Residents typically rotate as junior (PGY1-3) and then as Chief (PGY5-6) residents at TWH for periods up to 6 months. Throughout their rotations at TWH, residents learn a wide variety of procedures to care for patients with complex neurosurgical conditions.


St Michael's Hospital
The Neurosurgery service at the St Michael's Hospital (SMH) is a busy inner urban practice with an active Level 1 Adult Trauma program. This service distinguishes itself by providing neurosurgical care to patients with complex skull base lesions including pituitary tumours, complex neurovascular care including endovascular care performed by neurosurgeons, and combined neurosurgery and orthopedic spinal care for patients with spinal disease. The patients served by SMH often come from an under-privileged background and residents learn to identify and activate appropriate community resources to help these individuals.

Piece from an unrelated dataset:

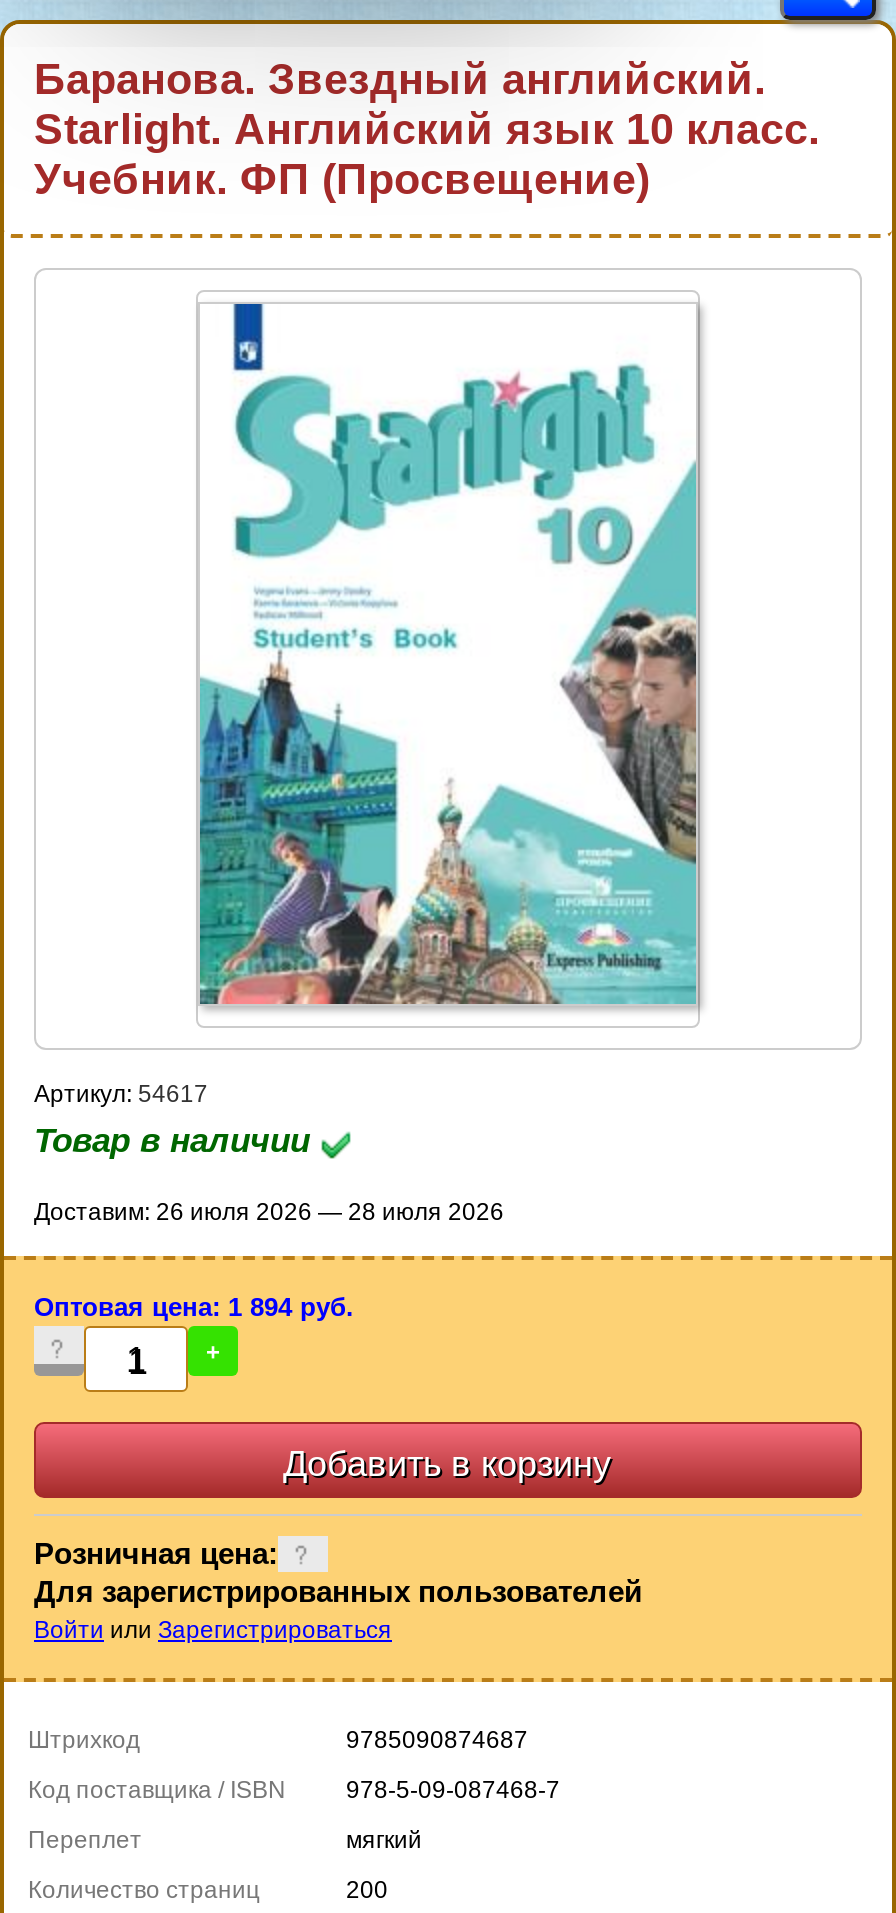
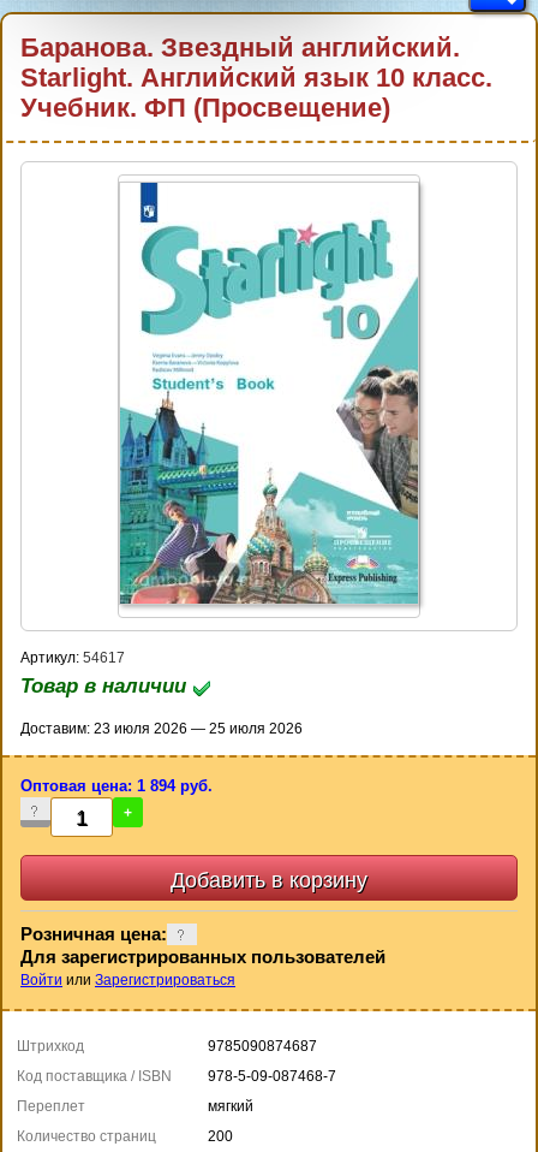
[34,1199,504,1227] Доставим: 26 июля 2026 — 28 июля 2026 -> [20,721,303,738] Доставим: 23 июля 2026 — 25 июля 2026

Residents typically rotate as junior (PGY1-3) and then as Chief (PGY5-6) residents at SMH for periods up to 6 months. Throughout their rotations at SMH, residents learn a wide variety of procedures to care for patients with various neurosurgical conditions.

MEDICAL EXPERT

KNOWLEDGE: At the completion of their rotation, the resident will be able to:

  • Demonstrate an understanding of the main acquired adult neurosurgical, including infectious diseases, head and spinal cord injury, brain tumours, stroke, vascular malformations, and degenerative diseases of the brain and spinal cord.
  • Demonstrate a basic knowledge of the anatomy of the central and peripheral nervous systems, including the spine and skull
  • Understand the indications for and appropriately order common diagnostic studies, including EEG, EMG, CT, MRI, and ultrasound.
  • Demonstrate an understanding of the spectrum of neurosurgical procedures that are available for the treatment of the patient with neurosurgical disease.

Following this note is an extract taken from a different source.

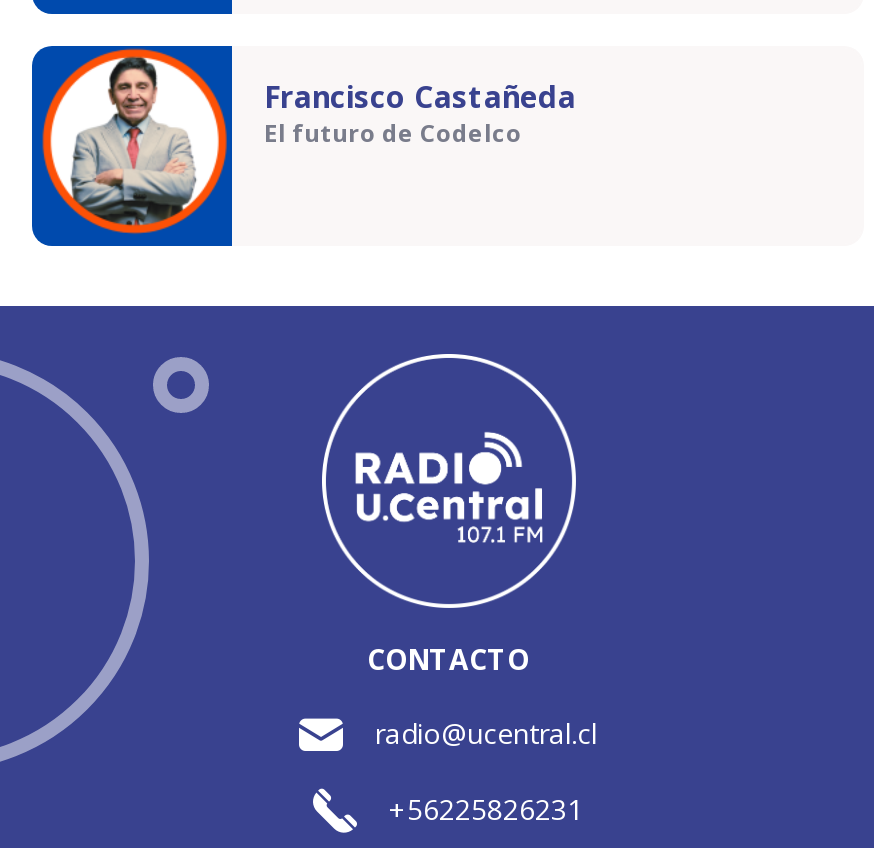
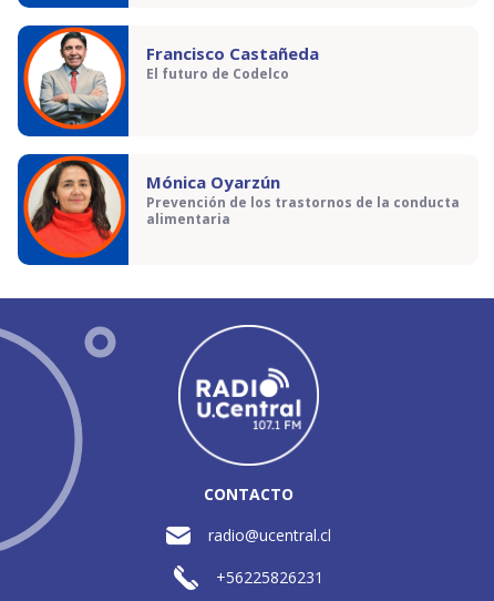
none -> [29,160,460,253] [image] | Mónica Oyarzún | Prevención de los trastornos de la conducta | alimentaria

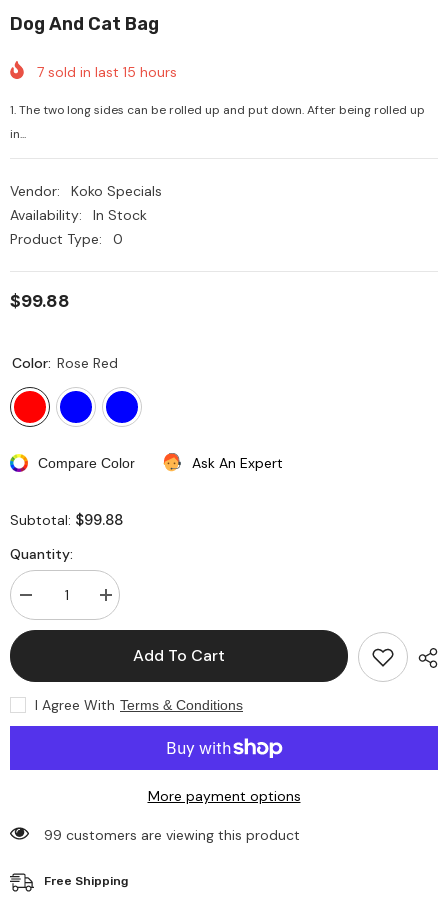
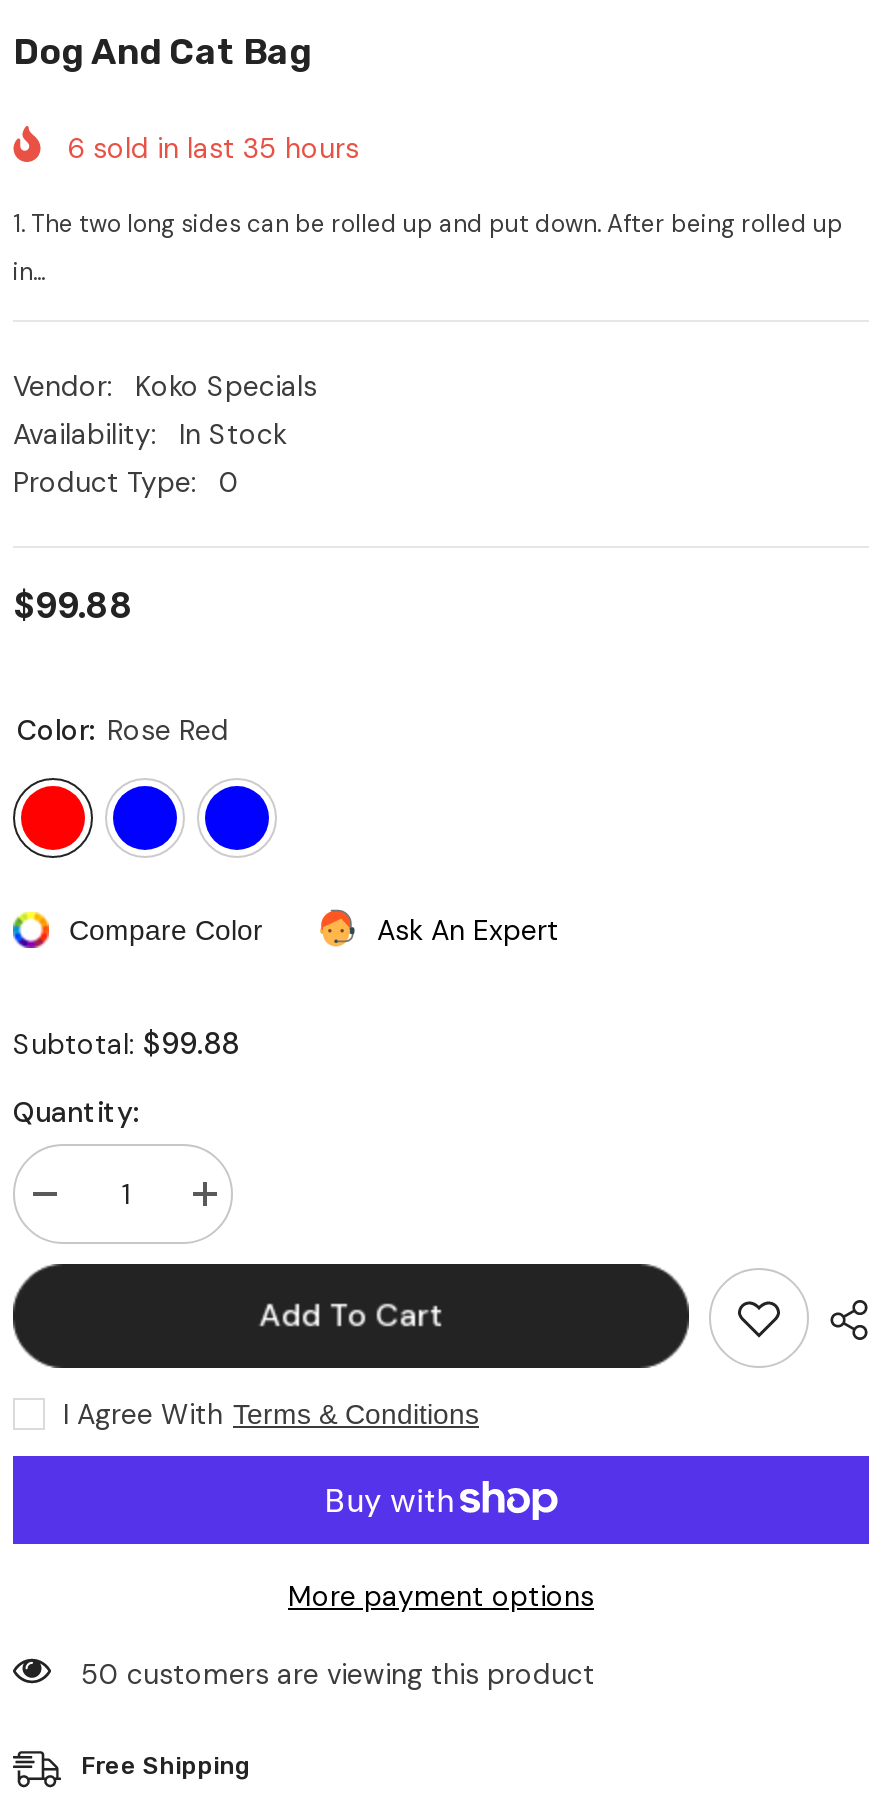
[37,63,177,81] 7 sold in last 15 hours -> [67,130,359,166] 6 sold in last 35 hours
[44,826,300,844] 99 customers are viewing this product -> [81,1655,595,1691] 50 customers are viewing this product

CLINICAL SKILLS: At the completion of their rotation, the resident will be able to:

  • Obtain a detailed history and perform a neurological examination of the patient in order to provide a differential diagnosis and localization of diseases affecting the central nervous system.
  • Recognize critically ill neurosurgical patients and initiate basic care, seeking help when appropriate.
  • Accurately interpret appropriate general diagnostic tests (hematology, x-ray, chemistry, etc.) for the satisfactory management of patients.
  • Recognize and manage common perioperative medical issues common in neurosurgical patients (i.e. seizures, cerebral salt wasting, SIADH, cerebral vasospasm).
  • Provide basic post-operative care to the neurosurgical patient.
  • Recognize common post-operative complications.
  • Identify major pathology and important anatomy on CT and MRI.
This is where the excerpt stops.